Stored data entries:

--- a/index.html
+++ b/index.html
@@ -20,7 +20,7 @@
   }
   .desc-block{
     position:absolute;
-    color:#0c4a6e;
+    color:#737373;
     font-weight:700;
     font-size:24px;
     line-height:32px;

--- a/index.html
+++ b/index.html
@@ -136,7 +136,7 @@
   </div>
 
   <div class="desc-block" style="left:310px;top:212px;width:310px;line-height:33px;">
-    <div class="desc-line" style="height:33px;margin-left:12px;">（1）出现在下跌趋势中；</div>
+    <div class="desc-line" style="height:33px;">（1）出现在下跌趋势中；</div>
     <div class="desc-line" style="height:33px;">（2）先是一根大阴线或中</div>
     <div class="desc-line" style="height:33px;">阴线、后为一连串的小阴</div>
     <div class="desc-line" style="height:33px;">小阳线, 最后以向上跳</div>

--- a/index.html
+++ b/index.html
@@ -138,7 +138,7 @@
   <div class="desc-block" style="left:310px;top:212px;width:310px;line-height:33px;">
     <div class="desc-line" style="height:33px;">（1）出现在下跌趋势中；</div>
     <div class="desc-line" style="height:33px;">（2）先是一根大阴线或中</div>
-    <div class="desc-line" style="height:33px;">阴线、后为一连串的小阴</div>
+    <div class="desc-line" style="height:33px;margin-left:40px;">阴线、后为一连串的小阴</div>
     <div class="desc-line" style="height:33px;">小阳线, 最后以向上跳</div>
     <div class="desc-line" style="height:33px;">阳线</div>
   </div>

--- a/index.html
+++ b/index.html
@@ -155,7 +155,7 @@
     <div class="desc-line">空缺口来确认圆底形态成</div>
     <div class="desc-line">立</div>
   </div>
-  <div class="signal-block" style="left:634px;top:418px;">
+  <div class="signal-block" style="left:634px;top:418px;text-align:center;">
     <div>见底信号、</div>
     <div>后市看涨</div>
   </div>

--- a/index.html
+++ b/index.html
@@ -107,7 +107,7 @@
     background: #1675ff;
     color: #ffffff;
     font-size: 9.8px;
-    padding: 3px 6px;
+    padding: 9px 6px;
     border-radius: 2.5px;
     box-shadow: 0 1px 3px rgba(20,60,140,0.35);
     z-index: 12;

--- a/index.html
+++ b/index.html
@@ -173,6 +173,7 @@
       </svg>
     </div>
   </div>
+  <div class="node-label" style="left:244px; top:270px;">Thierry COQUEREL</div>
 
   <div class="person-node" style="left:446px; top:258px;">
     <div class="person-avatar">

--- TASK PROMPT ---
Word for word, repeat the records above.

--- WRITTEN RESPONSE ---
--- a/index.html
+++ b/index.html
@@ -20,7 +20,7 @@
   }
   .desc-block{
     position:absolute;
-    color:#0c4a6e;
+    color:#737373;
     font-weight:700;
     font-size:24px;
     line-height:32px;

--- a/index.html
+++ b/index.html
@@ -136,7 +136,7 @@
   </div>
 
   <div class="desc-block" style="left:310px;top:212px;width:310px;line-height:33px;">
-    <div class="desc-line" style="height:33px;margin-left:12px;">（1）出现在下跌趋势中；</div>
+    <div class="desc-line" style="height:33px;">（1）出现在下跌趋势中；</div>
     <div class="desc-line" style="height:33px;">（2）先是一根大阴线或中</div>
     <div class="desc-line" style="height:33px;">阴线、后为一连串的小阴</div>
     <div class="desc-line" style="height:33px;">小阳线, 最后以向上跳</div>

--- a/index.html
+++ b/index.html
@@ -138,7 +138,7 @@
   <div class="desc-block" style="left:310px;top:212px;width:310px;line-height:33px;">
     <div class="desc-line" style="height:33px;">（1）出现在下跌趋势中；</div>
     <div class="desc-line" style="height:33px;">（2）先是一根大阴线或中</div>
-    <div class="desc-line" style="height:33px;">阴线、后为一连串的小阴</div>
+    <div class="desc-line" style="height:33px;margin-left:40px;">阴线、后为一连串的小阴</div>
     <div class="desc-line" style="height:33px;">小阳线, 最后以向上跳</div>
     <div class="desc-line" style="height:33px;">阳线</div>
   </div>

--- a/index.html
+++ b/index.html
@@ -155,7 +155,7 @@
     <div class="desc-line">空缺口来确认圆底形态成</div>
     <div class="desc-line">立</div>
   </div>
-  <div class="signal-block" style="left:634px;top:418px;">
+  <div class="signal-block" style="left:634px;top:418px;text-align:center;">
     <div>见底信号、</div>
     <div>后市看涨</div>
   </div>

--- a/index.html
+++ b/index.html
@@ -107,7 +107,7 @@
     background: #1675ff;
     color: #ffffff;
     font-size: 9.8px;
-    padding: 3px 6px;
+    padding: 9px 6px;
     border-radius: 2.5px;
     box-shadow: 0 1px 3px rgba(20,60,140,0.35);
     z-index: 12;

--- a/index.html
+++ b/index.html
@@ -173,6 +173,7 @@
       </svg>
     </div>
   </div>
+  <div class="node-label" style="left:244px; top:270px;">Thierry COQUEREL</div>
 
   <div class="person-node" style="left:446px; top:258px;">
     <div class="person-avatar">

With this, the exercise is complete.